On Sunday morning, headlines around the world announced that “Yale administrators” had decided to rename Calhoun College, but the press was mistaken. It was Yale students who renamed Calhoun College after years of sustaining a social movement that grew to include many allies among faculty, staff and the New Haven community. Along the way, students ignited a firestorm of opposition, changed hearts and minds and persevered — sometimes at enormous personal cost.

Twenty years ago at Yale, it seemed to me enough to mock what John C. Calhoun, class of 1804, stood for — proslavery values, eternal white supremacy and treason against the Republic — by having an African-American master or two in Calhoun and racial diversity among students in the college. Like many historians, I believed that the best way to counter racism’s legacy was to expose it. American racial progress would inevitably wash over the memorialization of Calhoun, whose presence would serve to remind us of the sins of the past. But I was wrong. By 2015, the protean nature of white supremacy meant that Calhoun symbolized not the past, but the present: the murder of Trayvon Martin, the failure of justice in Ferguson and Dylan Roof’s reenactment of Calhoun’s values.

Why, Yale students demanded to know, should they sleep, study and eat in the shadow of Calhoun, a man whose legacy, in the words of President Salovey “fundamentally conflicts with Yale’s mission and values?” The cost of honoring Calhoun forced them to affiliate with him: to live with him every day, to wear T-shirts bearing his name and to sign their names in the Yale tradition by appending “Calhoun College, 2016.” They reasoned that if Yale had made a choice to honor Calhoun, it could make a choice to rename the college. Yale students taught us that we are not slaves to our history.

They exercised their right to free speech to protest Yale’s racial climate, symbolized by administrators’ refusal to rename Calhoun, with the November 2015 March of Resilience. Chanting, “We out here. We been here. We ain’t leaving. We are loved,” they drew on social movement history to build alliances, to share the work, to stay on message and to act strategically. Generations of students before them had protested the Calhoun name; they had “been here;” yet, nothing had changed. Now, thousands of students were out there; yet, administrators retained the Calhoun name. But the students didn’t leave. In Battell Chapel in the spring of 2016, they poignantly told University President Peter Salovey of the pain that Yale had inflicted by failing to rename Calhoun, and then they held a renaming ceremony. The name that stuck was FKAC, the college formerly known as Calhoun. Still, Yale held its ground.

Ironically, as students exercised their free speech, a few condemned their protests as an attempt to shut down free speech. When students argued that they should not be forced to affiliate with white supremacy by being saddled with Calhoun’s name, some faculty mocked them for seeking “safe spaces.” When students bravely denounced the views of Yale authority figures, those figures denounced the students for not agreeing with them and mounted public campaigns against them, calling them “snowflakes.” Yale students didn’t melt.

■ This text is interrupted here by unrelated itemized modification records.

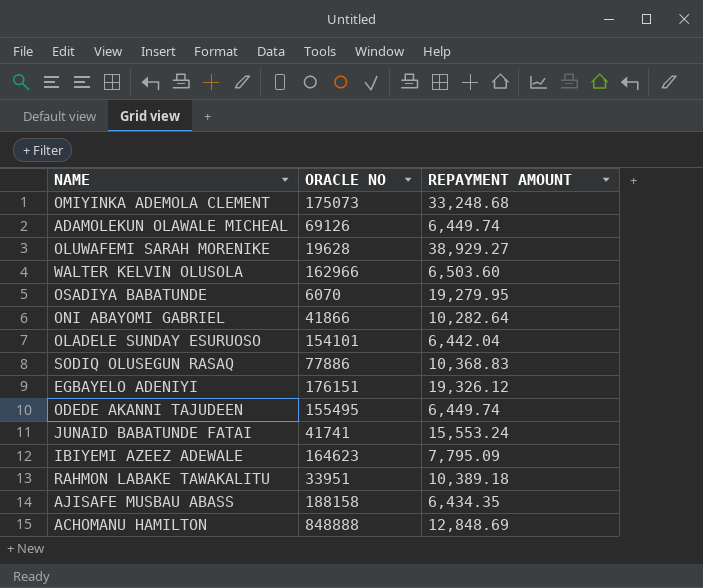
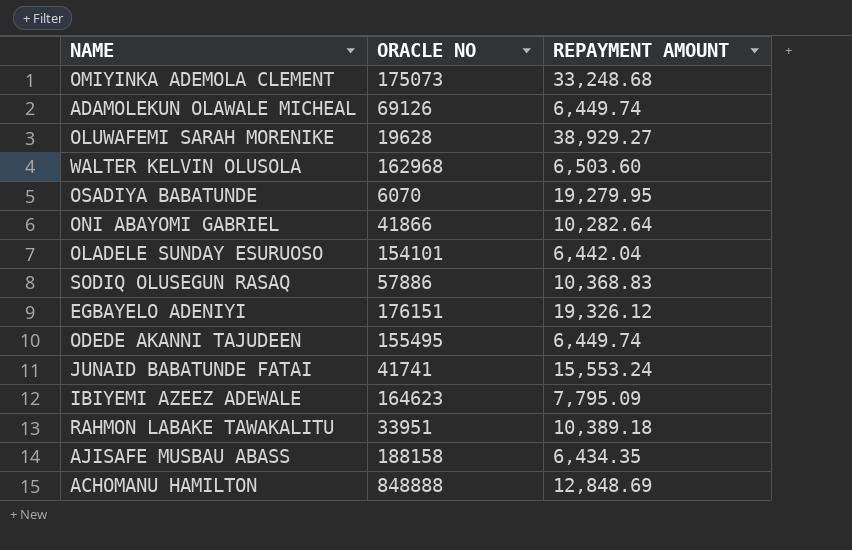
WALTER KELVIN OLUSOLA | ORACLE NO: 162966 -> 162968
SODIQ OLUSEGUN RASAQ | ORACLE NO: 77886 -> 57886

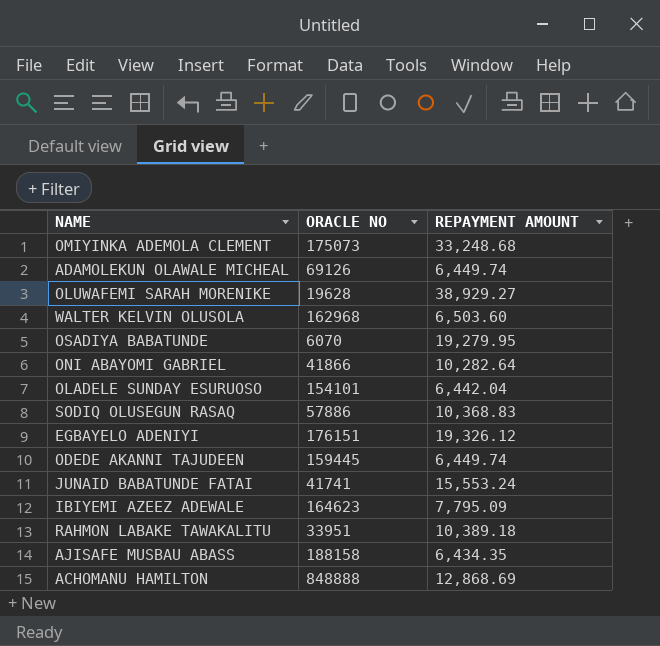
ODEDE AKANNI TAJUDEEN | ORACLE NO: 155495 -> 159445
ACHOMANU HAMILTON | REPAYMENT AMOUNT: 12,848.69 -> 12,868.69

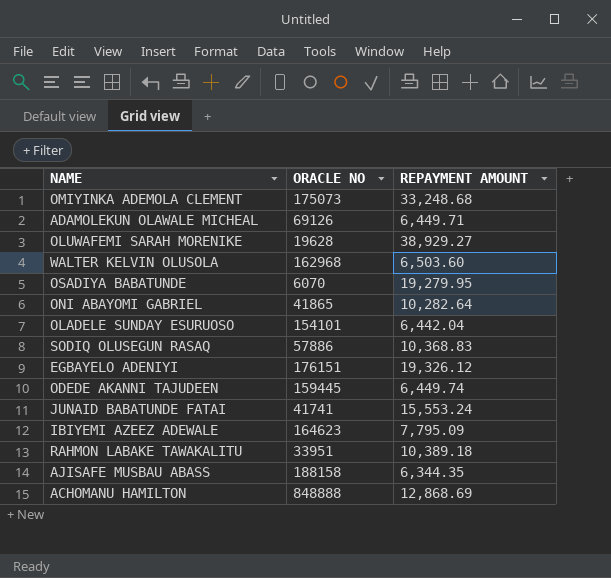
ADAMOLEKUN OLAWALE MICHEAL | REPAYMENT AMOUNT: 6,449.74 -> 6,449.71
ONI ABAYOMI GABRIEL | ORACLE NO: 41866 -> 41865
AJISAFE MUSBAU ABASS | REPAYMENT AMOUNT: 6,434.35 -> 6,344.35

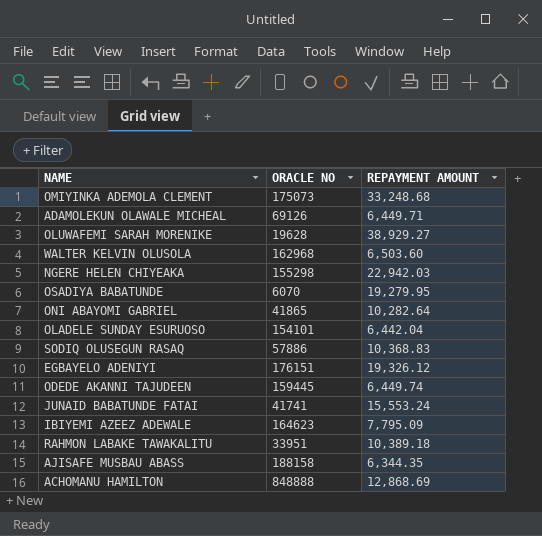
row NGERE HELEN CHIYEAKA: none -> 155298 | 22,942.03

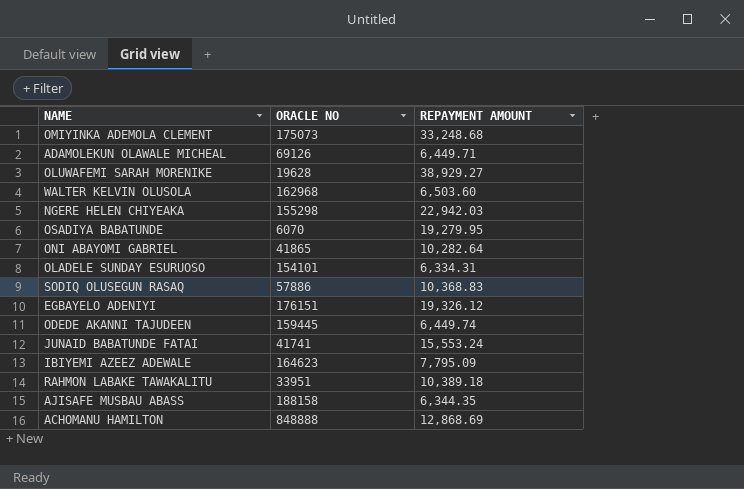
OLADELE SUNDAY ESURUOSO | REPAYMENT AMOUNT: 6,442.04 -> 6,334.31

Finally — perhaps after the administration watched protestors sign up prefrosh during Bulldog Days — Yale decided to follow other universities’ leads and establish guidelines for renaming practices. John Witt ’94 LAW ’99 GRD ’00 and his task force worked nonstop to draw up neutral precepts to guide Yale. In accordance with those guidelines, a subsequent committee found that Calhoun’s principal legacy — unwavering support for slavery and white supremacy — meant that in 1931 Yale had erred by naming a residential college in his honor.

Yale will long remember those students whose vigorous exercise of free speech and personal bravery resulted in Hopper College. You are loved.

Two decades ago, when I accepted a position in Yale’s History Department, my mentor’s first response was, “You will learn so much from your students!” True enough, I thought. I never expected that my Yale students would make history. I never dreamed that they would teach me the meaning of history itself.